DAY 5-7: ASK FOR REFERRALS
- After every job: "Do you know anyone else who needs this?"
- Ask for a text/email testimonial you can share
- Offer a referral bonus (e.g., $20 off their next service)

THIS WORKS BECAUSE:
- Local services have zero competition from AI
- People pay for reliability and trust more than expertise
- Word of mouth is the most powerful marketing and costs nothing

Step 4: The business basics (only when you have paying customers)

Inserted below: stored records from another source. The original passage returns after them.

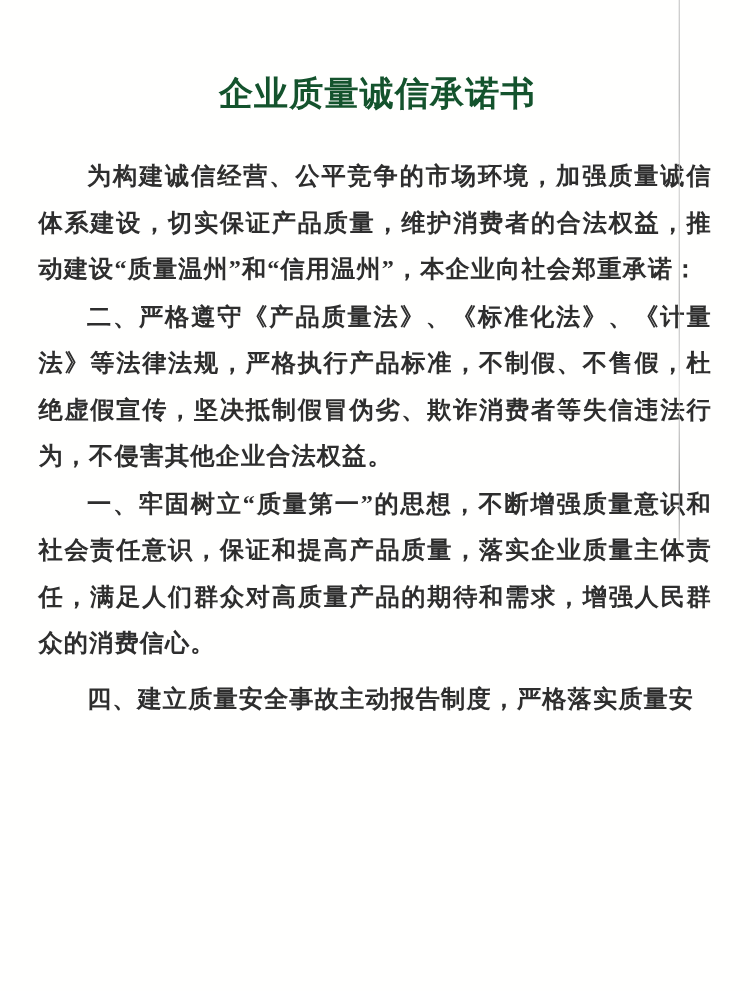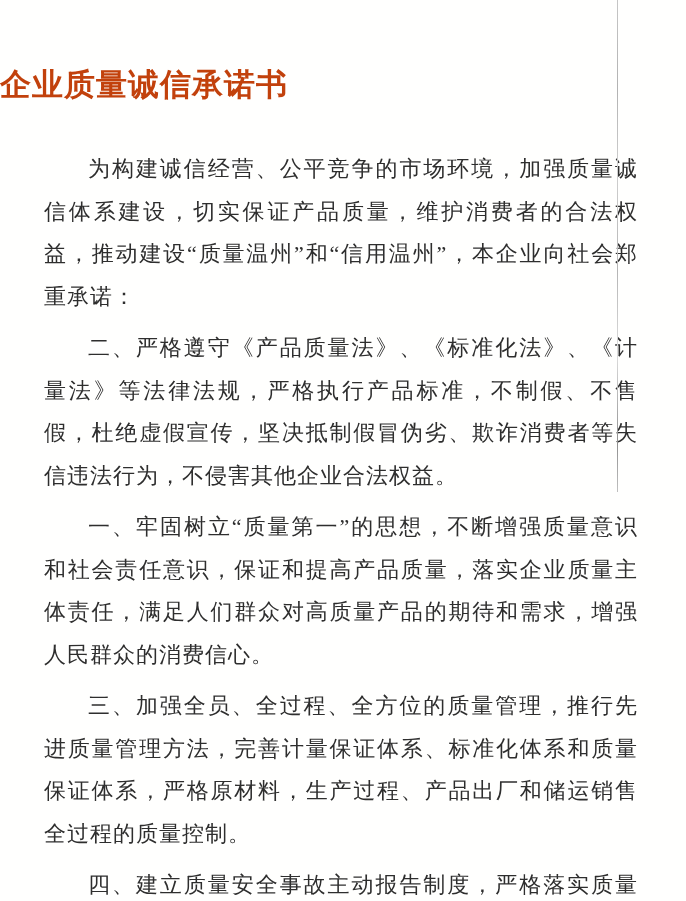--- a/index.html
+++ b/index.html
@@ -13,42 +13,44 @@
     height: 901px;
     background: #fffffe;
     overflow: hidden;
     font-family: "Liberation Serif", "DejaVu Serif", serif;
   }
   .doc-title {
     position: absolute;
     top: 64px;
     left: 0;
     width: 100%;
+    text-align: center;
     font-size: 31px;
     font-weight: bold;
-    color: #c2410c;
+    color: #14532d;
     letter-spacing: 1px;
     white-space: nowrap;
   }
   .doc-body {
     position: absolute;
     top: 139px;
     left: 35px;
     width: 612px;
     font-size: 22px;
     line-height: 42.5px;
     color: #2e2e2e;
     text-align: justify;
     text-justify: inter-ideograph;
   }
   .doc-body p {
-    margin: 9px;
+    margin: 0;
     padding: 0;
     text-indent: 2em;
     letter-spacing: 1px;
+    font-weight: bold;
   }
   .doc-body p.para-last {
     margin-top: 8px;
   }
   
   .scan-line {
     position: absolute;
     left: 617px;
     top: 0;
     width: 1px;
@@ -70,19 +72,18 @@
 <body>
 
 <div class="page">
 
   <div class="doc-title">企业质量诚信承诺书</div>
 
   <div class="doc-body">
     <p>为构建诚信经营、公平竞争的市场环境，加强质量诚信体系建设，切实保证产品质量，维护消费者的合法权益，推动建设“质量温州”和“信用温州”，本企业向社会郑重承诺：</p>
     <p>二、严格遵守《产品质量法》、《标准化法》、《计量法》等法律法规，严格执行产品标准，不制假、不售假，杜绝虚假宣传，坚决抵制假冒伪劣、欺诈消费者等失信违法行为，不侵害其他企业合法权益。</p>
     <p>一、牢固树立“质量第一”的思想，不断增强质量意识和社会责任意识，保证和提高产品质量，落实企业质量主体责任，满足人们群众对高质量产品的期待和需求，增强人民群众的消费信心。</p>
-    <p>三、加强全员、全过程、全方位的质量管理，推行先进质量管理方法，完善计量保证体系、标准化体系和质量保证体系，严格原材料，生产过程、产品出厂和储运销售全过程的质量控制。</p>
     <p class="para-last">四、建立质量安全事故主动报告制度，严格落实质量安</p>
   </div>
 
   <div class="scan-line"></div>
 
 </div>
 
 </body></html>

DO NOT do any of this until you have 3+ paying customers:

PRICING:
- Research what competitors charge in your area
- Start at the low end to build clients, raise prices at month 3
- Always quote a flat rate for the job, not hourly (you earn more
  as you get faster)

MONEY:
- Open a free business checking account (keep it separate from personal)
- Set aside 25-30% of every payment for taxes
- Track every expense (mileage, supplies, tools) — they're tax deductions
- You probably need to pay quarterly estimated taxes

LEGAL (keep it simple):
- Sole proprietor is fine to start (no registration needed in most states)
- Get basic liability insurance when you have regular clients ($300-500/year)
- LLC when revenue is consistent — not before

SCALING:
- Raise prices 10-15% every 6 months
- Add a second service that your customers also need
- Hire help only when you're turning away work consistently
- Never scale before you're profitable at the current level

If This Fails

  • Temp agencies and gig work as a bridge — if you can't find your first customer within 2 weeks, temp agencies (Robert Half, Kelly Services, local agencies) can place you in paid work within days. Not your business, but it's income while you figure it out.
  • SCORE free mentoring — if the business isn't gaining traction, book a free session with a SCORE mentor at score.org. They've seen every failure mode and can diagnose what's wrong.
  • Pivot the service, not the concept — if nobody's buying what you're offering, ask the 20 people you contacted what they DO need done. The market will tell you what to sell.
  • Cross-reference: Career Reinvention skill — if self-employment isn't the right fit, the career reinvention path covers employed options in growing fields with realistic training timelines
  • Cross-reference: Emergency Financial Triage skill — if you're running out of runway before the business takes off, stabilize finances first. Income generation doesn't work under financial panic.

Rules

  • Lead with the simplest viable option — don't overwhelm with choices
  • Never suggest anything that requires significant upfront investment
  • Be realistic about income: most micro-businesses take 1-3 months to reach livable income
  • Always mention the tax obligation (25-30% set aside)
  • Don't frame this as "entrepreneurship" or "startup" — it's practical income generation

Tips

  • The fastest path to your first dollar is cleaning or yard work. Nobody cares about your resume. They care if you're reliable and thorough.
  • Pricing too low is the #1 mistake. If you're charging $20/hr for a skilled service, you're subsidizing your clients. Check local rates and match them by month 2.
  • Consistency beats marketing. Show up on time, do good work, follow up afterward. That alone puts you above 80% of service providers.
  • Liability insurance for a service business is $25-40/month and covers you if something goes wrong. Worth it from day one of working in people's homes.
  • The biggest mental barrier: feeling like this work is "beneath you." It's not. Generating income independently is one of the most empowering things you can do. The CEO of your old company can't unclog a drain.